_INFORMATION SHOWN_.

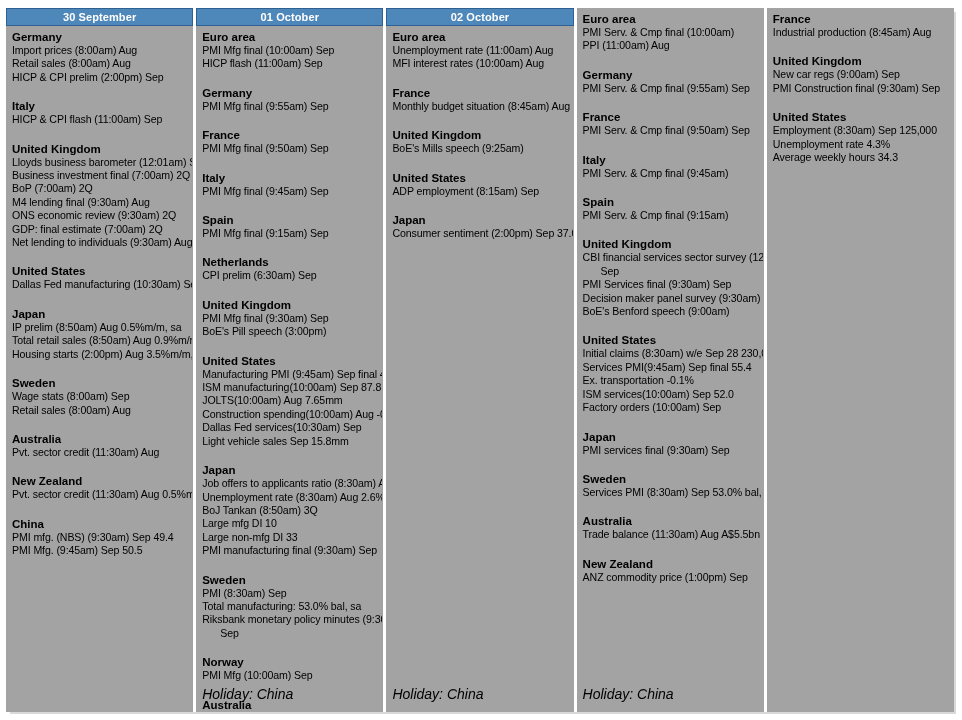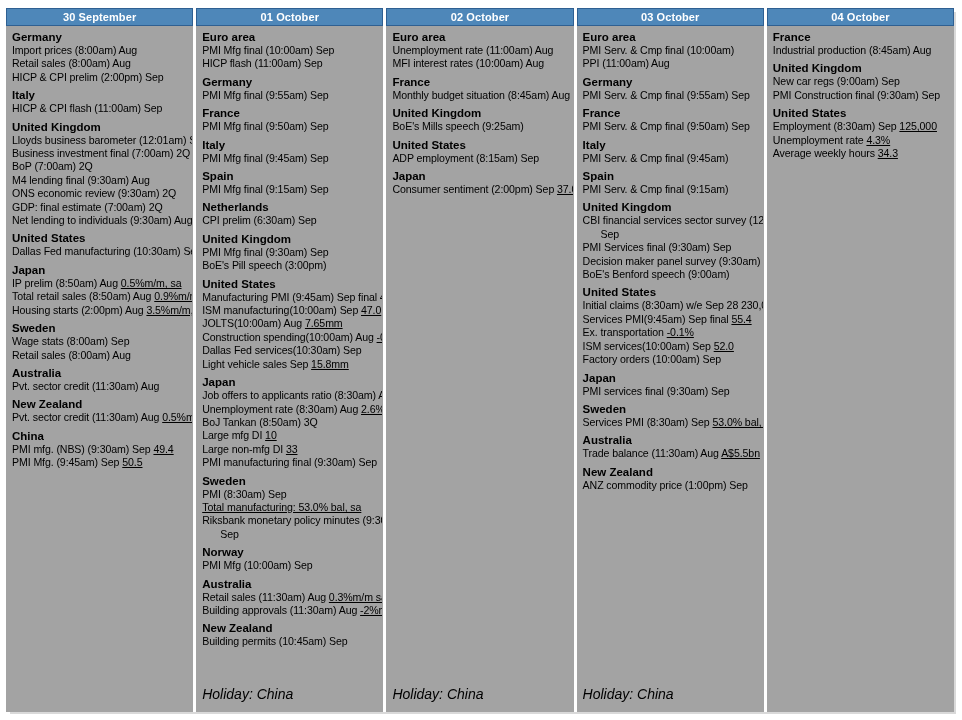--- a/index.html
+++ b/index.html
@@ -177,7 +177,6 @@
       </div>
     </div>
     <div class="col">
-      <div class="col-header">03 October</div>
       <div class="col-body">
         <div class="country">Euro area</div>
         <div class="ev"><span>PMI Serv. &amp; Cmp final (10:00am)</span></div>

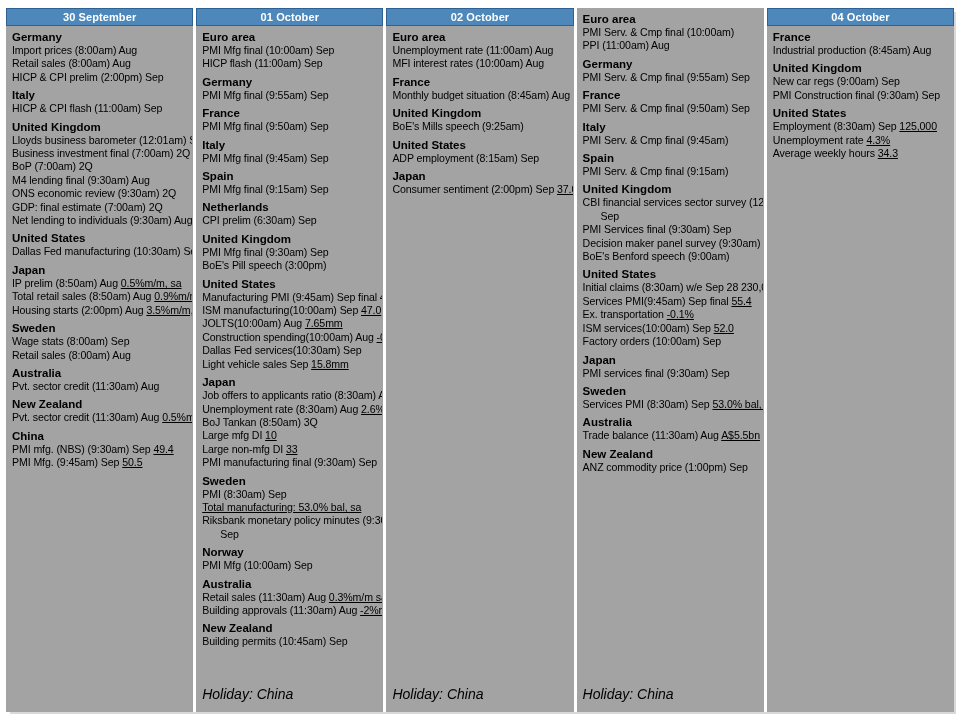--- a/index.html
+++ b/index.html
@@ -212,7 +212,6 @@
       </div>
     </div>
     <div class="col">
-      <div class="col-header">04 October</div>
       <div class="col-body">
         <div class="country">France</div>
         <div class="ev"><span>Industrial production (8:45am) Aug</span></div>

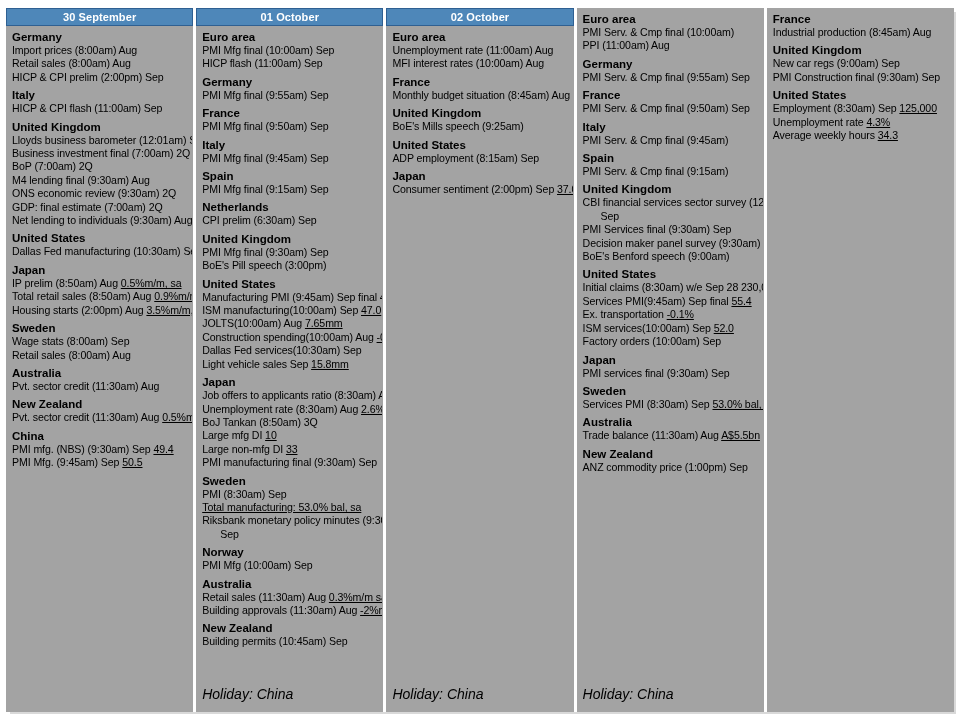--- a/index.html
+++ b/index.html
@@ -49,7 +49,7 @@
     font-size: 11.5px;
     font-weight: bold;
     line-height: 13px;
-    margin-top: 5px;
+    margin-top: 16px;
     white-space: nowrap;
   }
   .country:first-child { margin-top: 2px; }

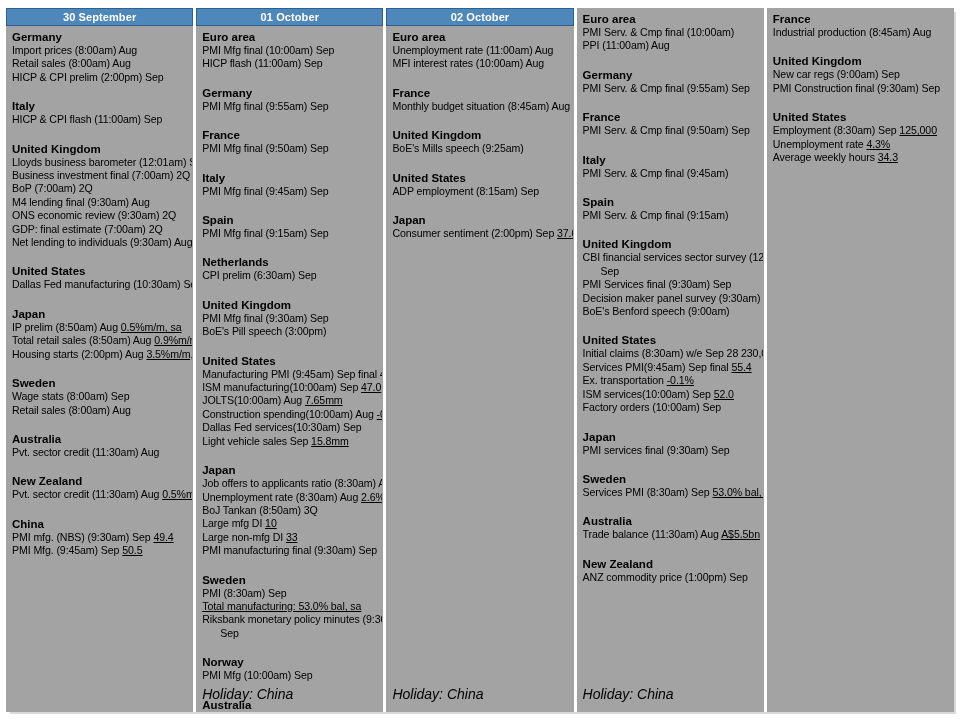--- a/index.html
+++ b/index.html
@@ -63,7 +63,7 @@
     display: block;
     padding-left: 18px;
   }
-  .u { text-decoration: underline; }
+  .u { }
   .holiday {
     position: absolute;
     left: 5px;

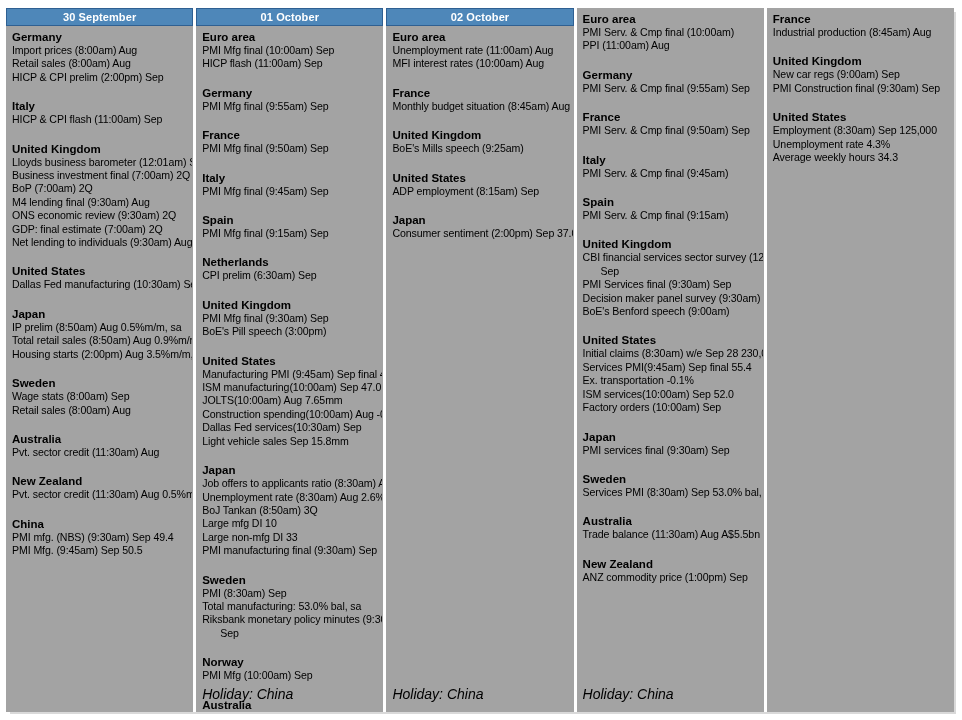--- a/index.html
+++ b/index.html
@@ -133,7 +133,7 @@
         <div class="ev"><span>BoE's Pill speech (3:00pm)</span></div>
         <div class="country">United States</div>
         <div class="ev"><span>Manufacturing PMI (9:45am) Sep final 48.5</span></div>
-        <div class="ev"><span>ISM manufacturing(10:00am) Sep</span> <span class="u">47.0</span></div>
+        <div class="ev"><span>ISM manufacturing(10:00am) Sep</span> <span class="u">87.8</span></div>
         <div class="ev"><span>JOLTS(10:00am) Aug</span> <span class="u">7.65mm</span></div>
         <div class="ev"><span>Construction spending(10:00am) Aug</span> <span class="u">-0.2%</span></div>
         <div class="ev"><span>Dallas Fed services(10:30am) Sep</span></div>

_EXERCISE DIRECTIONS_. A verbatim reproduction of each entry is expected, with every picture omitted.

_SOLUTION TO THE PROBLEM_.
--- a/index.html
+++ b/index.html
@@ -177,7 +177,6 @@
       </div>
     </div>
     <div class="col">
-      <div class="col-header">03 October</div>
       <div class="col-body">
         <div class="country">Euro area</div>
         <div class="ev"><span>PMI Serv. &amp; Cmp final (10:00am)</span></div>

--- a/index.html
+++ b/index.html
@@ -212,7 +212,6 @@
       </div>
     </div>
     <div class="col">
-      <div class="col-header">04 October</div>
       <div class="col-body">
         <div class="country">France</div>
         <div class="ev"><span>Industrial production (8:45am) Aug</span></div>

--- a/index.html
+++ b/index.html
@@ -49,7 +49,7 @@
     font-size: 11.5px;
     font-weight: bold;
     line-height: 13px;
-    margin-top: 5px;
+    margin-top: 16px;
     white-space: nowrap;
   }
   .country:first-child { margin-top: 2px; }

--- a/index.html
+++ b/index.html
@@ -63,7 +63,7 @@
     display: block;
     padding-left: 18px;
   }
-  .u { text-decoration: underline; }
+  .u { }
   .holiday {
     position: absolute;
     left: 5px;

--- a/index.html
+++ b/index.html
@@ -133,7 +133,7 @@
         <div class="ev"><span>BoE's Pill speech (3:00pm)</span></div>
         <div class="country">United States</div>
         <div class="ev"><span>Manufacturing PMI (9:45am) Sep final 48.5</span></div>
-        <div class="ev"><span>ISM manufacturing(10:00am) Sep</span> <span class="u">47.0</span></div>
+        <div class="ev"><span>ISM manufacturing(10:00am) Sep</span> <span class="u">87.8</span></div>
         <div class="ev"><span>JOLTS(10:00am) Aug</span> <span class="u">7.65mm</span></div>
         <div class="ev"><span>Construction spending(10:00am) Aug</span> <span class="u">-0.2%</span></div>
         <div class="ev"><span>Dallas Fed services(10:30am) Sep</span></div>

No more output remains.